Weekend on the Gold Coast
March 28, 2007 at 2:02 pm | Posted in out of town | Leave a commentJust got back from four days of sun on the Gold Coast (actually three days of sun and one of rain). The ocean waves were kind of scary, but the hotel pool was nice and calm. Even the weird “dinosaur bird” enjoyed things poolside.
Of course no trip with me is complete without checking out the local food scene. We had a couple of great dinners, and I can recommend:
*Vanitas at the Palazzo Versace Hotel
*Absynthe (also try nearby Absynthe Bakery for breakfast or pastries…you can pick up a loaf of deliciously unusual curry, honey and hazelnut bread)
We also went to Sea World and Warner Bros. Movie World.
I heart dolphins and rollercoasters!
Tiramisu
March 21, 2007 at 6:49 pm | Posted in cakes & tortes, sweet things | 2 CommentsI suffer from occasional bouts of insomnia. Sometimes it’s because I have a lot on my mind, and sometimes it’s because R is snoring (sorry dude!), but I couldn’t help wondering whether last night’s restlessness was caused by the tiramisu I had for dessert. I hope not, because I’m having it again tonight… but it does mean “pick me up,” right?
My Asian bakery tiramsu face-off earlier this month, along with a pot of mascarpone I’d bought on a recent trip to Haberfield’s Ramsay Street, got me craving my favorite tiramisu–mine!
I must admit, since no baking is involved I usually kind of wing the measurements. This time, though, I did things with a little more precision and jotted down notes. Since it’s just the two of us, I normally assemble this in a loaf pan.

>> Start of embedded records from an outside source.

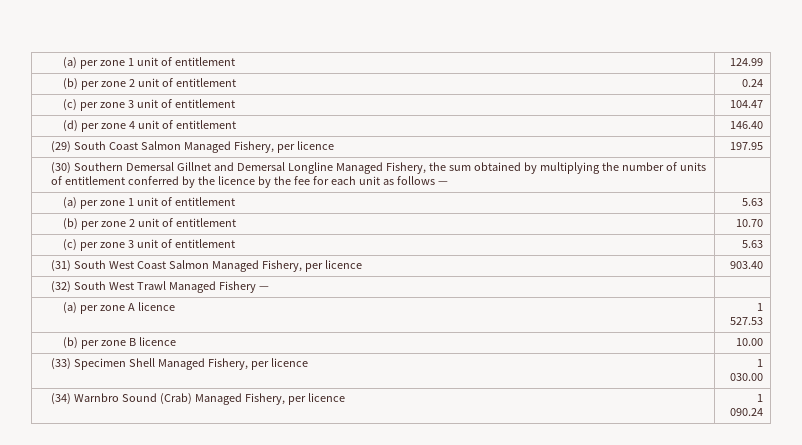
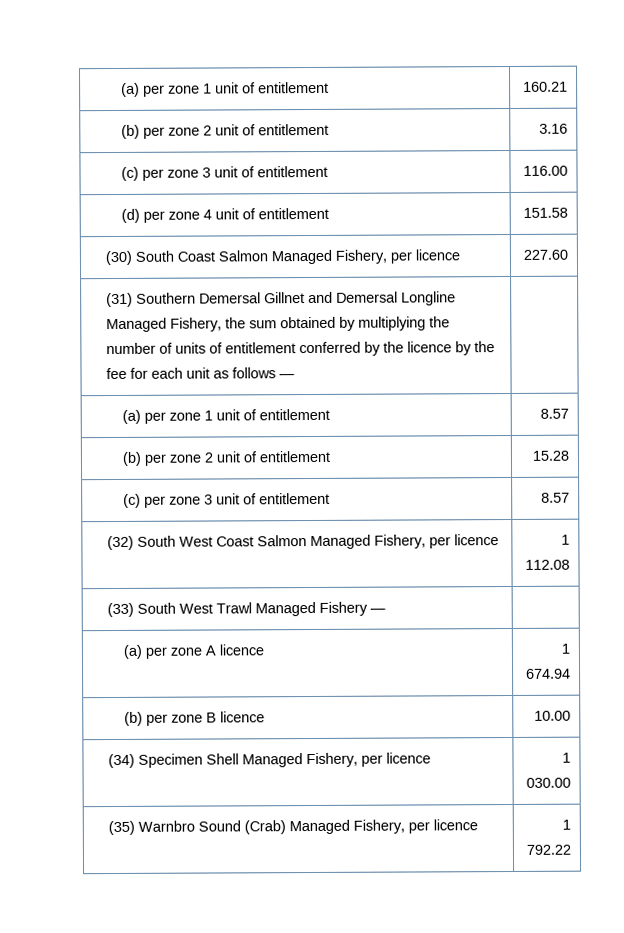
- (a) per zone 1 unit of entitlement | 124.99
- (b) per zone 2 unit of entitlement | 0.24
- (c) per zone 3 unit of entitlement | 104.47
+ (a) per zone 1 unit of entitlement | 160.21
+ (b) per zone 2 unit of entitlement | 3.16
+ (c) per zone 3 unit of entitlement | 116.00
- (d) per zone 4 unit of entitlement | 146.40
- (29) South Coast Salmon Managed Fishery, per licence | 197.95
- (30) Southern Demersal Gillnet and Demersal Longline Managed Fishery, the sum obtained by multiplying the number of units of entitlement conferred by the licence by the fee for each unit as follows — |
+ (d) per zone 4 unit of entitlement | 151.58
+ (30) South Coast Salmon Managed Fishery, per licence | 227.60
+ (31) Southern Demersal Gillnet and Demersal Longline Managed Fishery, the sum obtained by multiplying the number of units of entitlement conferred by the licence by the fee for each unit as follows — |
- (a) per zone 1 unit of entitlement | 5.63
- (b) per zone 2 unit of entitlement | 10.70
- (c) per zone 3 unit of entitlement | 5.63
- (31) South West Coast Salmon Managed Fishery, per licence | 903.40
- (32) South West Trawl Managed Fishery — |
+ (a) per zone 1 unit of entitlement | 8.57
+ (b) per zone 2 unit of entitlement | 15.28
+ (c) per zone 3 unit of entitlement | 8.57
+ (32) South West Coast Salmon Managed Fishery, per licence | 1 112.08
+ (33) South West Trawl Managed Fishery — |
- (a) per zone A licence | 1 527.53
+ (a) per zone A licence | 1 674.94
- (33) Specimen Shell Managed Fishery, per licence | 1 030.00
+ (34) Specimen Shell Managed Fishery, per licence | 1 030.00
- (34) Warnbro Sound (Crab) Managed Fishery, per licence | 1 090.24
+ (35) Warnbro Sound (Crab) Managed Fishery, per licence | 1 792.22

This gives us dessert for a couple of nights, and then it’s on to something else. Just double the recipe if you want to make a larger size. Also, I like mine with lots of boozy sponge so I use three layers of ladyfinger biscuits, but if you like it more on the creamy side, use 2/3 the number of biscuits for two layers and keep the measurements for the mascarpone mixture the same. One last thing…it tastes so much better if it’s refrigerated overnight!
Tiramisu – makes 6 servings (or one loaf pan)
3 egg yolks
1/4 cup sugar, plus 2 t
1/4 cup marsala wine, plus 1 T
250 g (8 oz) mascarpone, room temp
3/4 cup whipping cream
1 cup strong coffee, warm
2 T rum
splash of vanilla extract
24 savoiardi (dry ladyfingers, found in Italian and specialty shops)

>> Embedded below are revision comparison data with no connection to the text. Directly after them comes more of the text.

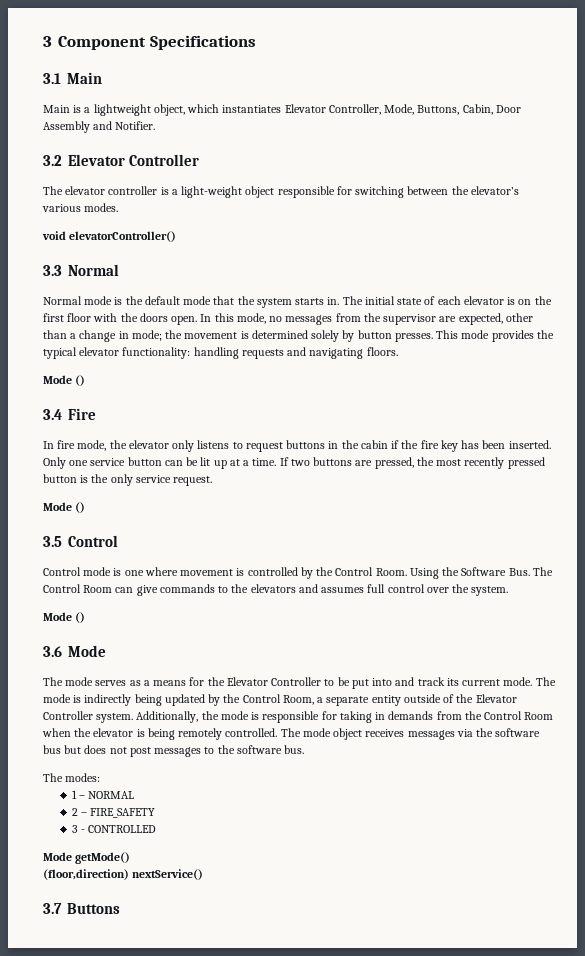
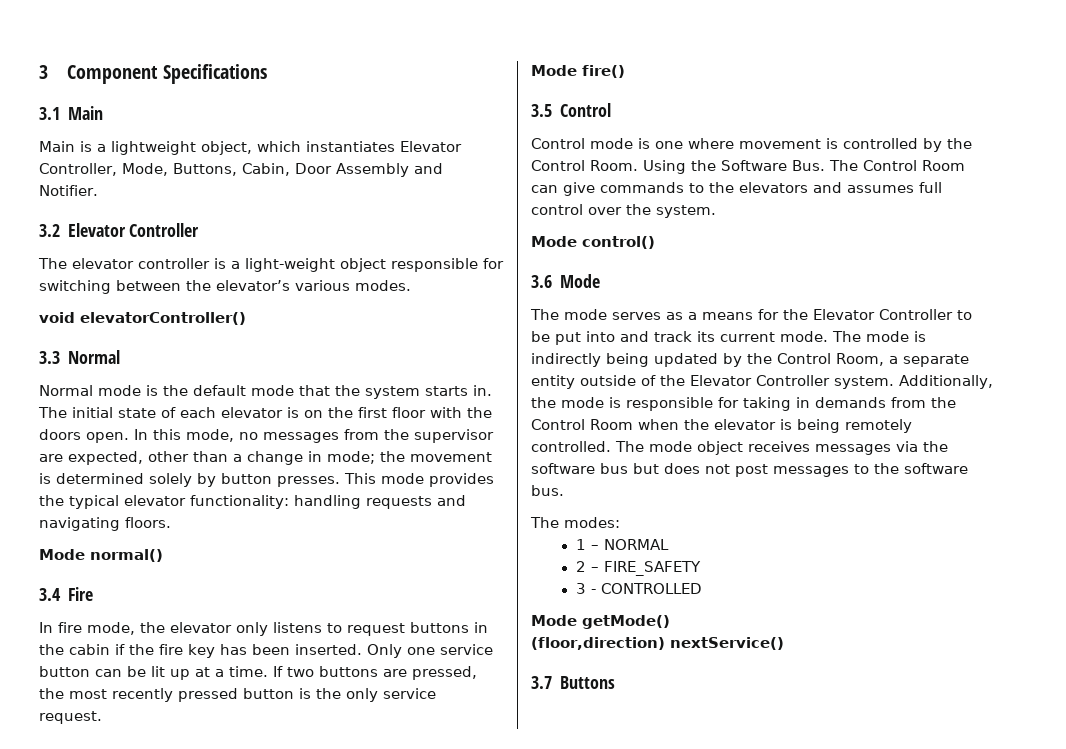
  This mode provides the typical elevator functionality: handling requests and navigating floors.
- Mode ()
+ Mode normal()
  If two buttons are pressed, the most recently pressed button is the only service request.
- Mode ()
+ Mode fire()
  Using the Software Bus. The Control Room can give commands to the elevators and assumes full control over the system.
- Mode ()
+ Mode control()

dark chocolate for grating
– In a bowl set over a waterbath, make a zabaglione with the egg yolks, 1/4 c sugar and 1/4 c marsala. Once it has doubled in volume, set it aside to let it cool off slightly while you whip the cream to soft peaks in a chilled bowl. Fold the whipped cream and mascarpone together, then fold in the zabaglione.

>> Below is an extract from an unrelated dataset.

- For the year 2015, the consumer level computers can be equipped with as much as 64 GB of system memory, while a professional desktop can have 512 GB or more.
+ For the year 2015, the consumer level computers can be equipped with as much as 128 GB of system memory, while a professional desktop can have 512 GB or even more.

– Combine the warm coffee, rum, 1 T marsala, vanilla and 2 t sugar in a shallow bowl. Quickly dip one ladyfinger at a time into the mixture and arrange in a single layer on the bottom of a loaf pan. Top with 1/3 of the mascarpone mixture and grate a little chocolate on top. Repeat two more times, putting a good amount of grated chocolate on the top layer.
– Cover lightly with plastic wrap and refrigerate overnight (or at least for a few hours).